MATERIAL TO PROCESS:

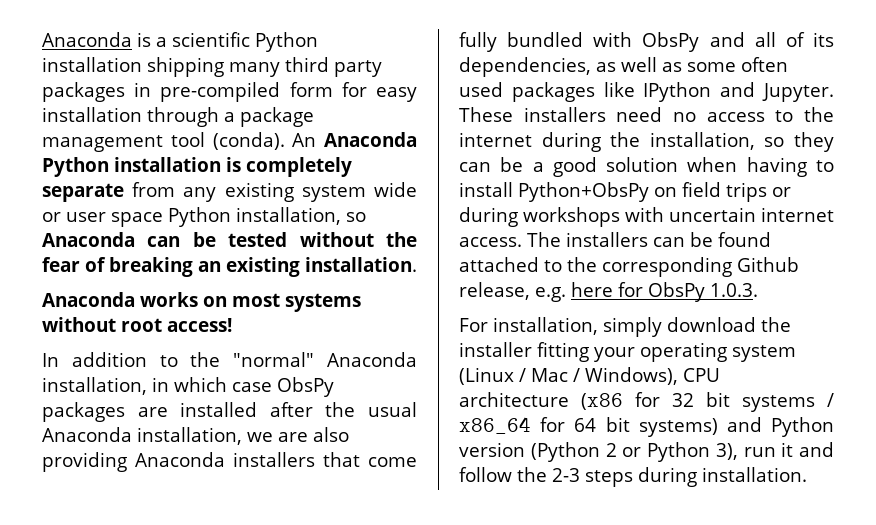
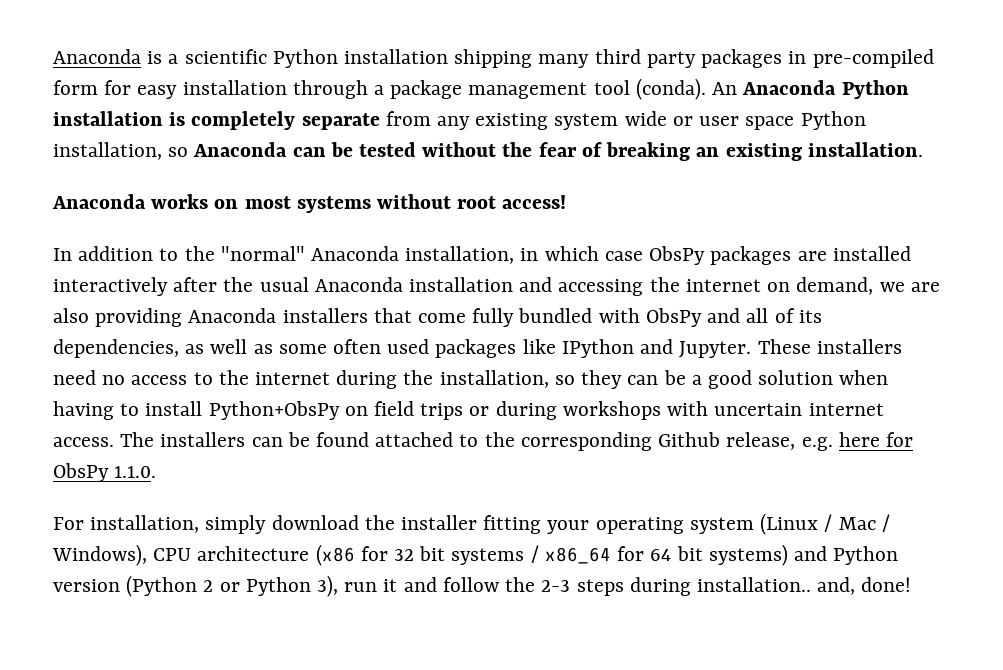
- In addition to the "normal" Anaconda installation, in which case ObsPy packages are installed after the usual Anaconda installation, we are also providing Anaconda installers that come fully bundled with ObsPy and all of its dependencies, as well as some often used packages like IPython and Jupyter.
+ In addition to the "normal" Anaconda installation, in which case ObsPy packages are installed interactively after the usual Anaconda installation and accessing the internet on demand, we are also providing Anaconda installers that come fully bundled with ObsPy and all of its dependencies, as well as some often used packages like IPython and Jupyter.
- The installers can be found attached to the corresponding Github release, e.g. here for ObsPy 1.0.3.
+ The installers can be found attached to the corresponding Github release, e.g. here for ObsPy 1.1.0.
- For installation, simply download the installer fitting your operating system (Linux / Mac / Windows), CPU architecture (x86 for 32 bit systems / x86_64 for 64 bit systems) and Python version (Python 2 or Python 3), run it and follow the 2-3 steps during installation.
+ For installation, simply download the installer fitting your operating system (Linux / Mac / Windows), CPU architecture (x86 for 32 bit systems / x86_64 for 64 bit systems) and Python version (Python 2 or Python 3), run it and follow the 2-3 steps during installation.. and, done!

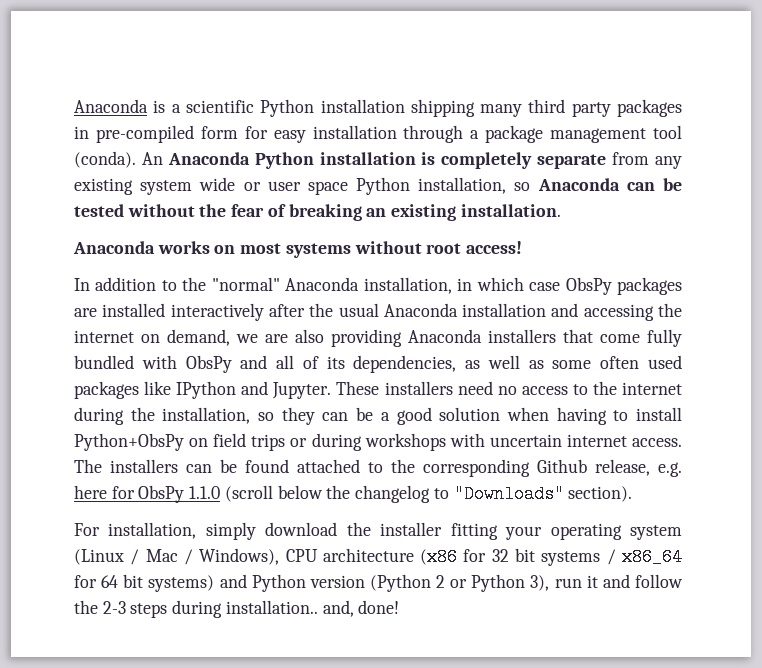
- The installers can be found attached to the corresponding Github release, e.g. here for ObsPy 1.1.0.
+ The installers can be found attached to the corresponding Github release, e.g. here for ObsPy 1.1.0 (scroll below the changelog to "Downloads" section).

ABOUT THIS EXERCISE: Exclude the pictures from the copy. Retype exactly the lines running from the one containing "installation.. and, done!" through the last line of the listing.

EXERCISE RESPONSE:
+ For installation, simply download the installer fitting your operating system (Linux / Mac / Windows), CPU architecture (x86 for 32 bit systems / x86_64 for 64 bit systems) and Python version (Python 2 or Python 3), run it and follow the 2-3 steps during installation.. and, done!

- The installers can be found attached to the corresponding Github release, e.g. here for ObsPy 1.1.0.
+ The installers can be found attached to the corresponding Github release, e.g. here for ObsPy 1.1.0 (scroll below the changelog to "Downloads" section).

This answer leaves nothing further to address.